Grounded Theory is a social science approach to the systematic collection and evaluation of primarily qualitative data (interview transcripts, observation protocols) with the aim of generating theory. It is not a single method, but a series of interlocking processes (Source: Wikipedia ).
I often notice that there is no direct literature on many new topics about digital change and therefore not through a normal one Literature analysis can be explored. So the researcher has to generate knowledge himself. Grounded theory can help here.
What is the Grounded Theory?
To this end, Bodendorf et al. (2010): The grounded theory is derived inductively through systematic collection and analysis of data related to the research object (Strauss and Corbin 1996, p. 7). Data collection, analysis and the emerging theory are arranged in a cycle that is run through several times as part of a research process. The following figure shows the control loop.
By and large, it means that you choose test subjects, question them, evaluate the whole thing and plan how to proceed. The real thing that is difficult to understand about grounded theory is the evaluation, i.e. the coding. There are 3 ways to do this:
- Open coding
- The axial coding
- Selective coding
With open coding, the data is analyzed in small pieces by being broken down into units of meaning and thus transferred to a first level of abstraction. This is useful when you have absolutely no plan on how to structure your research. With axial coding you have a research scheme as a basis, which already provides categories. Check these and develop them further. A framework such as Porter’s Five Forces or something similar is usually suitable here. With selective coding, you already have categories and want to subdivide them as a goal. For example: workplace bullying to active and passive bullying.

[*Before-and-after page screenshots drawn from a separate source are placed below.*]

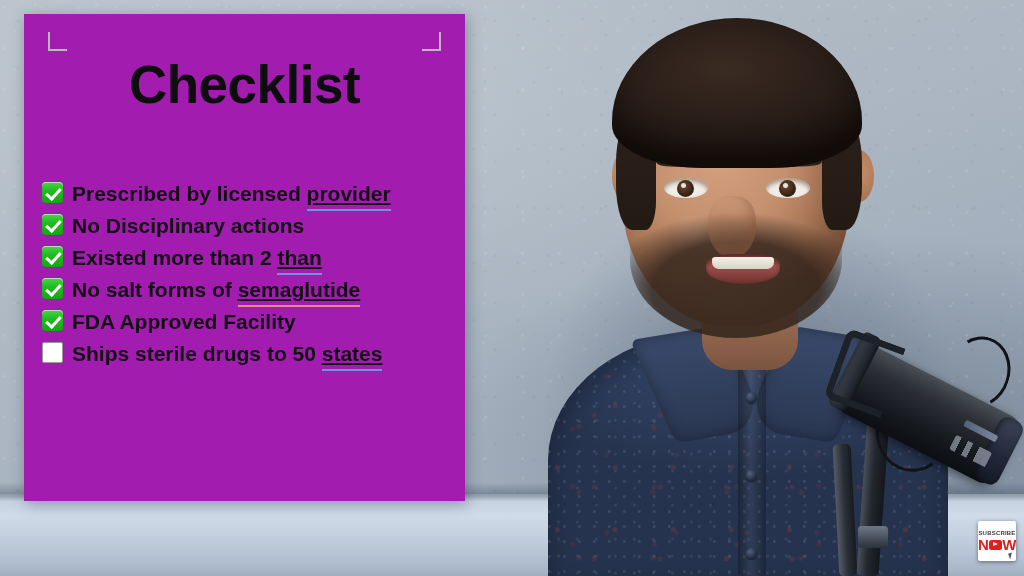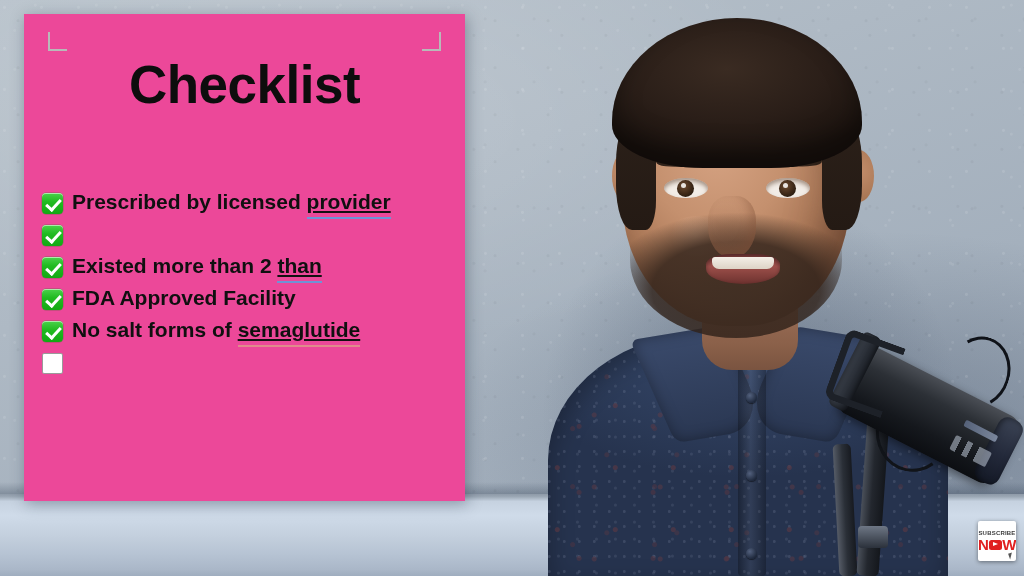--- a/index.html
+++ b/index.html
@@ -470,21 +470,21 @@
     transform: rotate(-20deg);
   }
 
   
   .slide {
     position: absolute;
     left: 24px;
     top: 14px;
     width: 441px;
     height: 487px;
-    background: #ec4899;
+    background: #a21caf;
     box-shadow: 2px 3px 14px rgba(25,40,60,.35);
   }
   .corner-mark {
     position: absolute;
     width: 17px;
     height: 17px;
     border-color: #b9b9b9;
     border-style: solid;
   }
   .corner-tl {
@@ -513,21 +513,21 @@
     position: absolute;
     left: 18px;
     top: 168px;
     right: 10px;
     list-style: none;
     margin: 0;
     padding: 0;
   }
   .check-item {
     display: flex;
-    align-items: flex-end;
+    align-items: flex-start;
     height: 32px;
     font-size: 21px;
     font-weight: bold;
     color: #101010;
     white-space: nowrap;
   }
   .box {
     flex: 0 0 auto;
     width: 21px;
     height: 21px;
@@ -670,32 +670,34 @@
 
     <div class="slide-title">Checklist</div>
 
     <ul class="checklist" id="checklist">
         <li class="check-item">
           <span class="box checked"></span>
           <span class="item-text"><span>Prescribed by licensed </span><span class="u-blue">provider</span></span>
         </li>
         <li class="check-item">
           <span class="box checked"></span>
+          <span class="item-text"><span>No Disciplinary actions</span></span>
         </li>
         <li class="check-item">
           <span class="box checked"></span>
           <span class="item-text"><span>Existed more than 2 </span><span class="u-blue">than</span></span>
         </li>
         <li class="check-item">
           <span class="box checked"></span>
+          <span class="item-text"><span>No salt forms of </span><span class="u-red">semaglutide</span></span>
+        </li>
+        <li class="check-item">
+          <span class="box checked"></span>
           <span class="item-text"><span>FDA Approved Facility</span></span>
         </li>
         <li class="check-item">
-          <span class="box checked"></span>
-          <span class="item-text"><span>No salt forms of </span><span class="u-red">semaglutide</span></span>
-        </li>
-        <li class="check-item">
           <span class="box unchecked"></span>
+          <span class="item-text"><span>Ships sterile drugs to 50 </span><span class="u-blue">states</span></span>
         </li>
       </ul>
   </div>
 
 </div>
 
 </body></html>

When do I use the Grounded Theory?
The Grounded Theory takes some time and is really very complicated. It requires perseverance and a lot of motivation from the researcher. So really only use this for your work if you are really up for it and if you really want to drive the topic and there is no literature.
Book tip: Grounded Theory
Example of grounded theory
I did not apply the Grounded Theory myself, but supervised a master’s thesis. Depending on the practice partner, the bimodal IT should be researched. Unfortunately, at this point in time there was no other literature besides the Gartner paper and one of the only journal papers. So we decided to choose the Grounded Theory.
Tip: don’t forget yours Cleanly limit methodology.

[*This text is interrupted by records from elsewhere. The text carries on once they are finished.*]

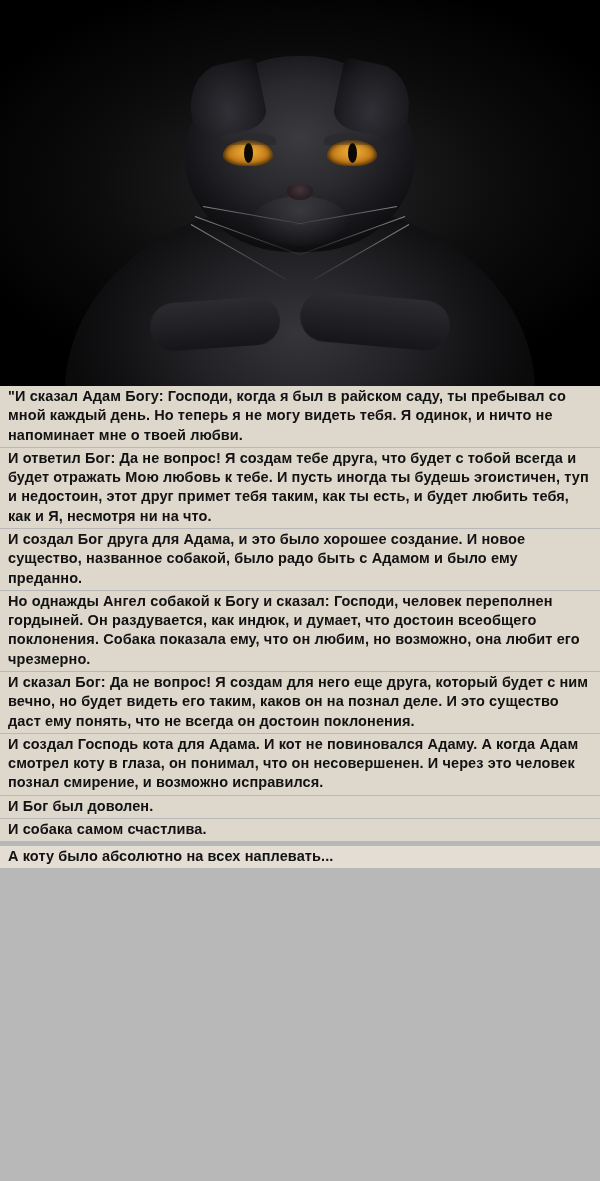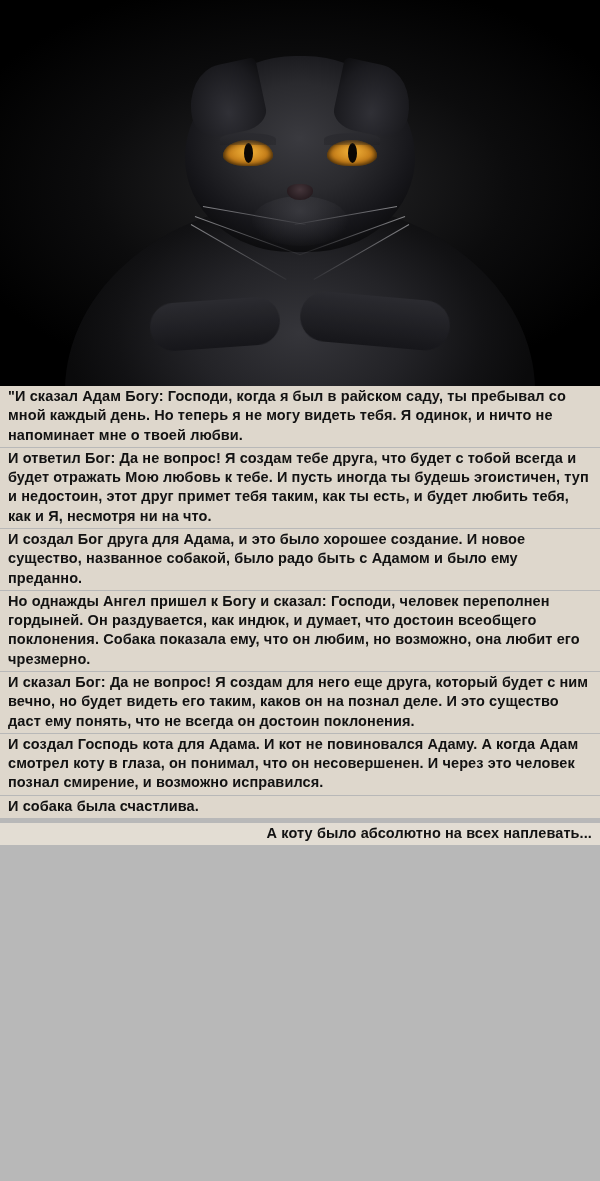--- a/index.html
+++ b/index.html
@@ -155,21 +155,20 @@
     color: #121212;
     background: #ded7cc;
     padding: 1px 8px 2px 8px;
     margin: 0 0 1px 0;
     letter-spacing: 0.1px;
     text-shadow: 0 0 0 rgba(0,0,0,0);
   }
   .para.last {
     margin-top: 5px;
     background: #e3ddd3;
-    text-align: right;
   }
 </style>
 </head>
 <body>
 
 <div class="page">
 
   <div class="photo">
     <div class="vignette"></div>
     <div class="cat-body"></div>
@@ -198,20 +197,21 @@
       <div class="whisker rev" style="right:18px; top:150px; width:104px; transform:rotate(-10deg);"></div>
       <div class="whisker rev" style="right:10px; top:160px; width:112px; transform:rotate(-20deg);"></div>
       <div class="whisker rev" style="right:6px;  top:168px; width:110px; transform:rotate(-30deg);"></div>
     </div>
   </div>
 
   <div class="text-wrap">
     <p class="para">"И сказал Адам Богу: Господи, когда я был в райском саду, ты пребывал со мной каждый день. Но теперь я не могу видеть тебя. Я одинок, и ничто не напоминает мне о твоей любви.</p>
     <p class="para">И ответил Бог: Да не вопрос! Я создам тебе друга, что будет с тобой всегда и будет отражать Мою любовь к тебе. И пусть иногда ты будешь эгоистичен, туп и недостоин, этот друг примет тебя таким, как ты есть, и будет любить тебя, как и Я, несмотря ни на что.</p>
     <p class="para">И создал Бог друга для Адама, и это было хорошее создание. И новое существо, названное собакой, было радо быть с Адамом и было ему преданно.</p>
-    <p class="para">Но однажды Ангел пришел к Богу и сказал: Господи, человек переполнен гордыней. Он раздувается, как индюк, и думает, что достоин всеобщего поклонения. Собака показала ему, что он любим, но возможно, она любит его чрезмерно.</p>
+    <p class="para">Но однажды Ангел собакой к Богу и сказал: Господи, человек переполнен гордыней. Он раздувается, как индюк, и думает, что достоин всеобщего поклонения. Собака показала ему, что он любим, но возможно, она любит его чрезмерно.</p>
     <p class="para">И сказал Бог: Да не вопрос! Я создам для него еще друга, который будет с ним вечно, но будет видеть его таким, каков он на познал деле. И это существо даст ему понять, что не всегда он достоин поклонения.</p>
     <p class="para">И создал Господь кота для Адама. И кот не повиновался Адаму. А когда Адам смотрел коту в глаза, он понимал, что он несовершенен. И через это человек познал смирение, и возможно исправился.</p>
-    <p class="para">И собака была счастлива.</p>
+    <p class="para">И Бог был доволен.</p>
+    <p class="para">И собака самом счастлива.</p>
     <p class="para last"> А коту было абсолютно на всех наплевать...</p>
   </div>
 
 </div>
 
 </body></html>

In the first step, the student then carried out 5 interviews in the company. It should be said that the practice partner was a very large corporation and therefore the interview partner resource was virtually infinitely available.
In the first step the question was asked: What do you understand by bimodal IT? We evaluated and discussed this together. Now, in the second step, you asked: What use cases do you associate with bimodal IT in your company?
After we also evaluated this, we went in a third cycle with another 5 interviews. Since digital transformation was constantly being talked about in the second cycle, we decided to ask in the third step: What does bimodal IT have to do with digital transformation? This can be continued indefinitely, but three cycles were enough for a master’s thesis. So my master’s student used the following cycle:
- Problem-centered interview
- Open coding
- Qualitative content analysis
In summary, it is therefore important that data is collected and evaluated in every step. The next step is only planned after each step has been completed. I recommend 3-5 interviews per step.
Reading tip: Book suggestions for theses
Bodendorf, F., Löffler, C., & Hofmann, J. (2010). Research methods in business informatics. business Informatics , (1), 1-44.